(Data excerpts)
──────────────────────────────

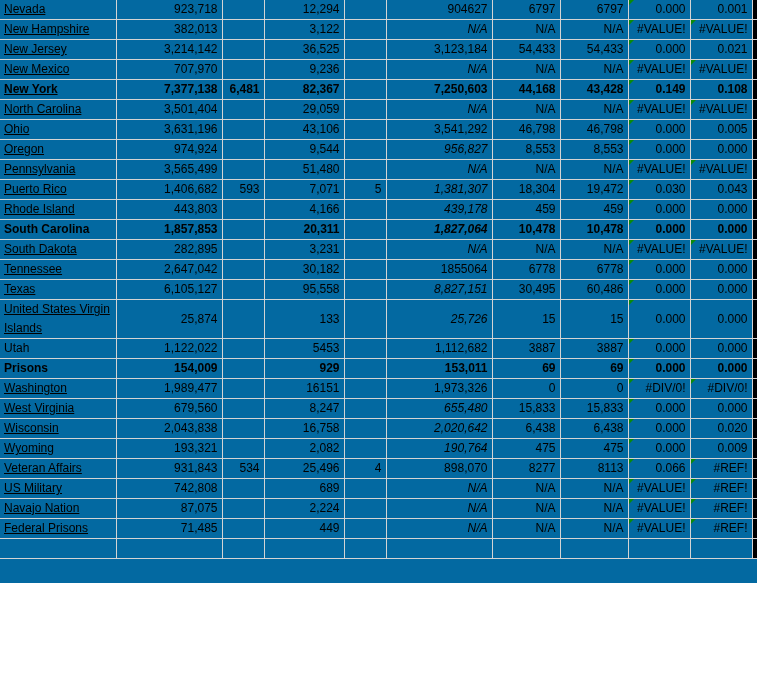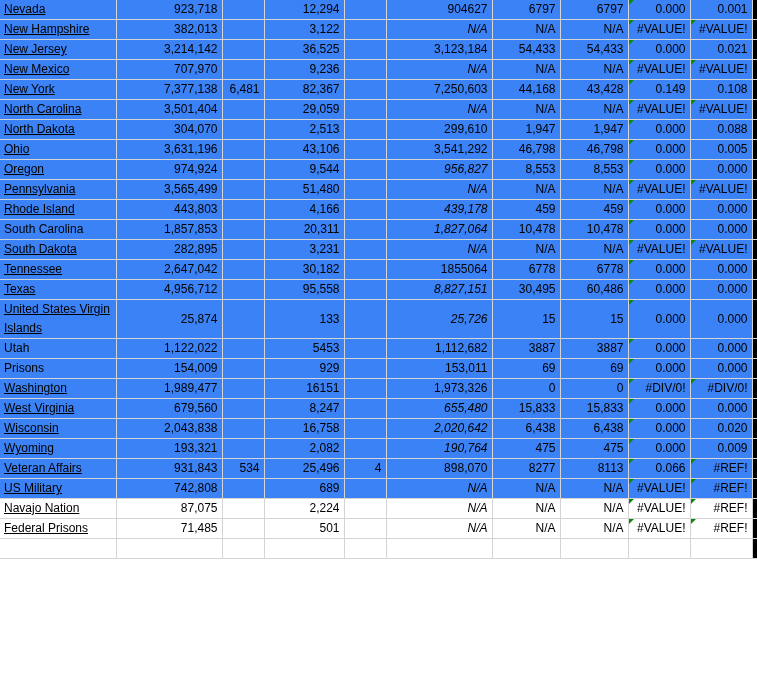--- a/index.html
+++ b/index.html
@@ -16,8 +16,8 @@
   #sheet {
     position: relative;
     width: 757px;
-    height: 498px;
-    background: #3b82f6;
+    height: 583px;
+    background: #0369a1;
   }
   table.grid {
     border-collapse: collapse;

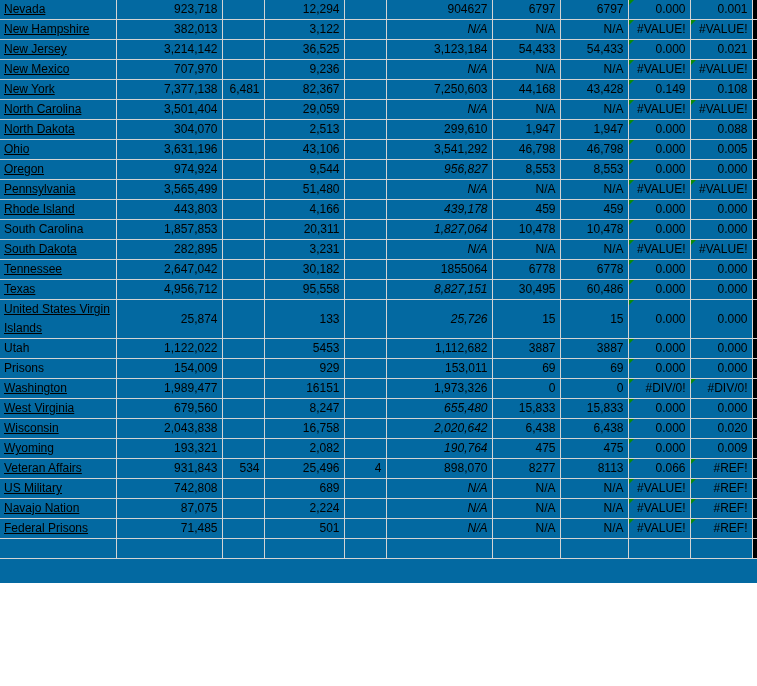--- a/index.html
+++ b/index.html
@@ -60,7 +60,7 @@
     text-align: right;
     padding-right: 6px;
   }
-  td.bold { font-weight: normal; }
+  td.bold { font-weight: bold; }
   td.italic { font-style: italic; }
 
   

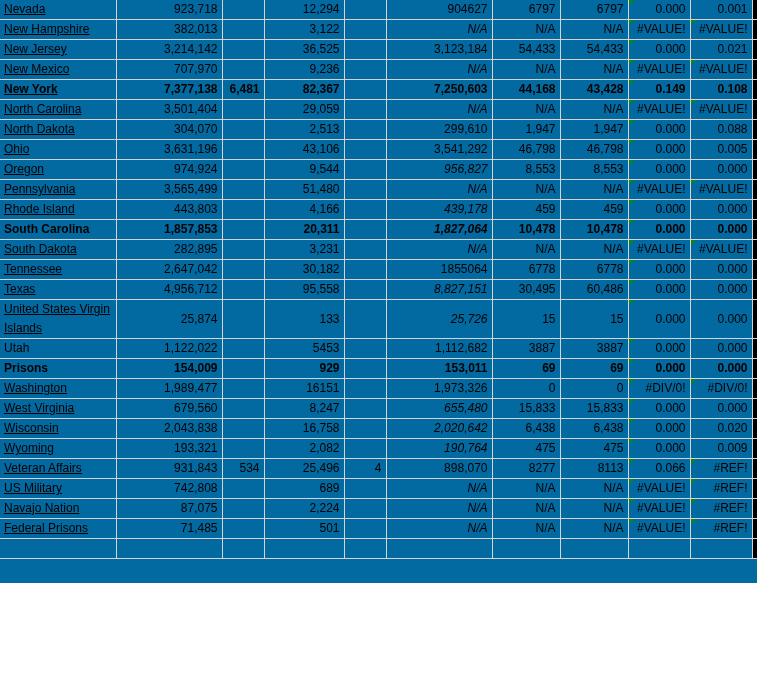--- a/index.html
+++ b/index.html
@@ -191,19 +191,6 @@
           <td class="band"></td>
         </tr>
         <tr>
-          <td class="name"><span class="u">North Dakota</span></td>
-          <td class="num">304,070</td>
-          <td class="num"></td>
-          <td class="num">2,513</td>
-          <td class="num"></td>
-          <td class="num">299,610</td>
-          <td class="num">1,947</td>
-          <td class="num">1,947</td>
-          <td class="num flag">0.000</td>
-          <td class="num">0.088</td>
-          <td class="band"></td>
-        </tr>
-        <tr>
           <td class="name"><span class="u">Ohio</span></td>
           <td class="num">3,631,196</td>
           <td class="num"></td>

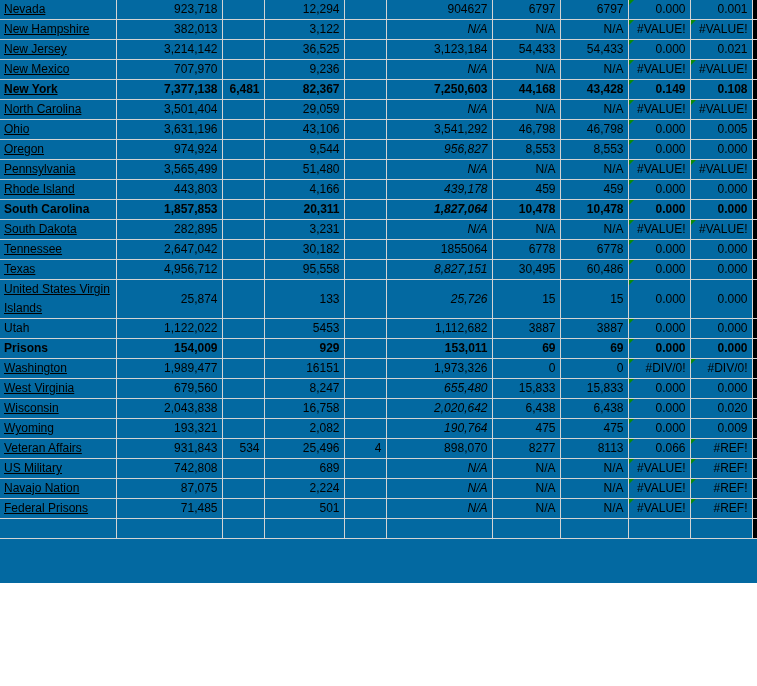--- a/index.html
+++ b/index.html
@@ -230,6 +230,19 @@
           <td class="band"></td>
         </tr>
         <tr>
+          <td class="name"><span class="u">Puerto Rico</span></td>
+          <td class="num">1,406,682</td>
+          <td class="num">593</td>
+          <td class="num">7,071</td>
+          <td class="num">5</td>
+          <td class="num italic">1,381,307</td>
+          <td class="num">18,304</td>
+          <td class="num">19,472</td>
+          <td class="num flag">0.030</td>
+          <td class="num">0.043</td>
+          <td class="band"></td>
+        </tr>
+        <tr>
           <td class="name"><span class="u">Rhode Island</span></td>
           <td class="num">443,803</td>
           <td class="num"></td>

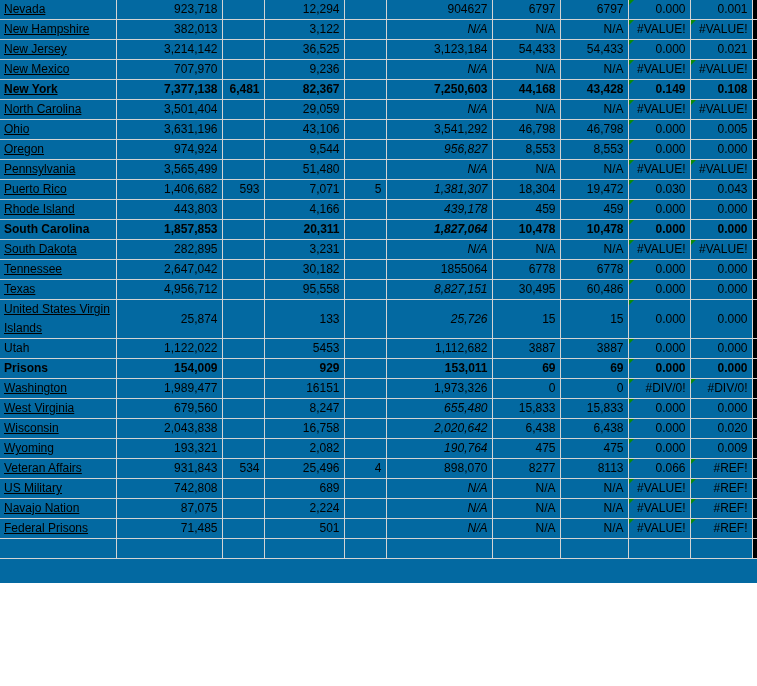--- a/index.html
+++ b/index.html
@@ -296,7 +296,7 @@
         </tr>
         <tr>
           <td class="name"><span class="u">Texas</span></td>
-          <td class="num">4,956,712</td>
+          <td class="num">6,105,127</td>
           <td class="num"></td>
           <td class="num">95,558</td>
           <td class="num"></td>

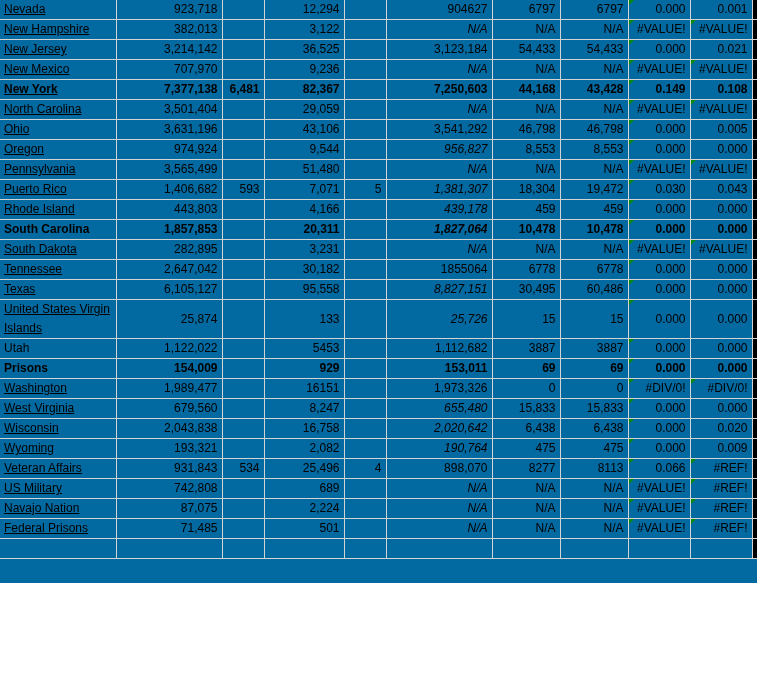--- a/index.html
+++ b/index.html
@@ -441,7 +441,7 @@
           <td class="name"><span class="u">Federal Prisons</span></td>
           <td class="num">71,485</td>
           <td class="num"></td>
-          <td class="num">501</td>
+          <td class="num">449</td>
           <td class="num"></td>
           <td class="num italic">N/A</td>
           <td class="num">N/A</td>

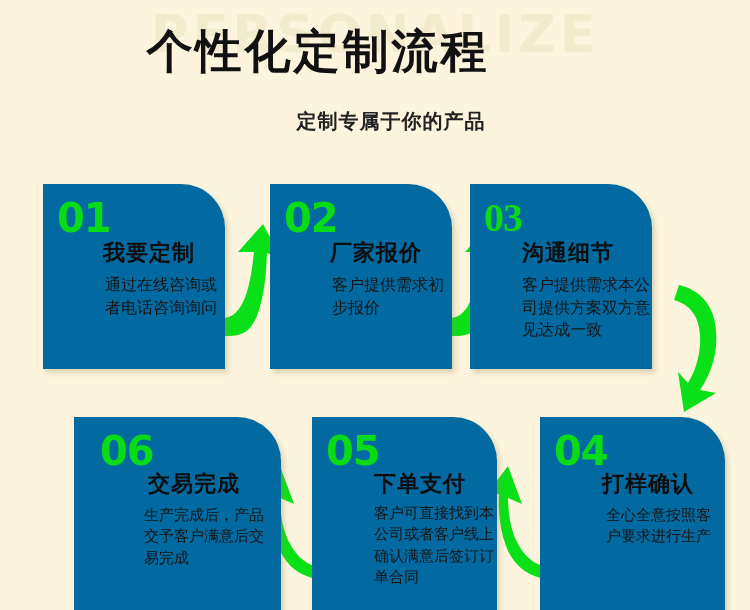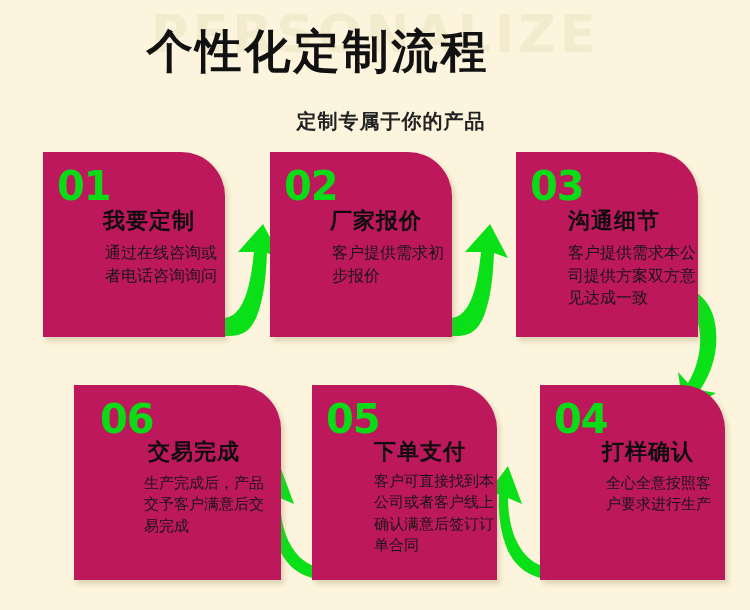--- a/index.html
+++ b/index.html
@@ -65,10 +65,11 @@
   
   .card {
     position: absolute;
-    background: #be185d;
+    background: #0369a1;
     box-shadow: 3px 4px 5px rgba(150, 135, 95, 0.30);
     box-sizing: border-box;
     overflow: hidden;
+    margin-top: 32px;
   }
   .card-inner {
     position: relative;

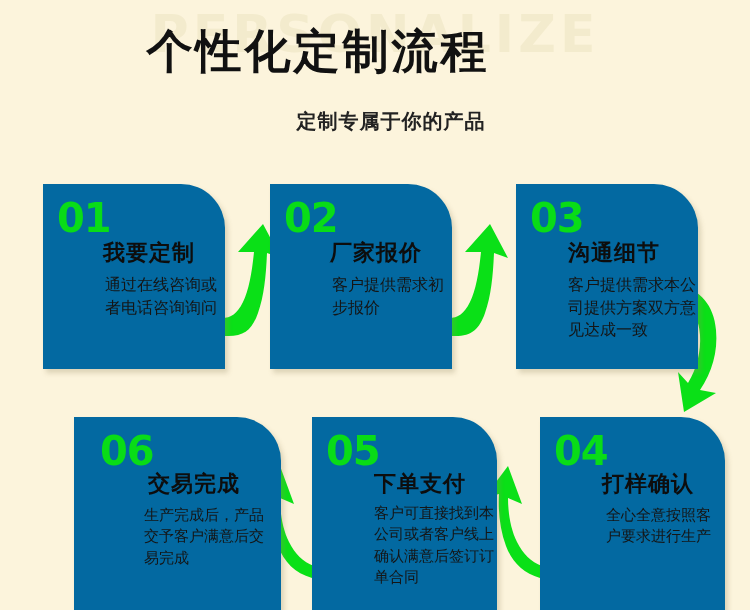--- a/index.html
+++ b/index.html
@@ -107,7 +107,7 @@
 
   #card-01 { left: 43px;  width: 182px; border-radius: 0 44px 0 0; }
   #card-02 { left: 270px; width: 182px; border-radius: 0 44px 0 0; }
-  #card-03 { left: 516px; width: 182px; border-radius: 0 44px 0 0; }
+  #card-03 { left: 470px; width: 182px; border-radius: 0 44px 0 0; font-family: Liberation Serif, serif; }
 
   #card-01 .card-title { top: 58px; left: 60px; }
   #card-02 .card-title { top: 58px; left: 60px; }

──────────────────────────────

WHAT YOU ARE ASKED TO DO:
From the records above, how many lines include the word "title"? Only the number is wanted.

ANSWER FOR THE TASK:
2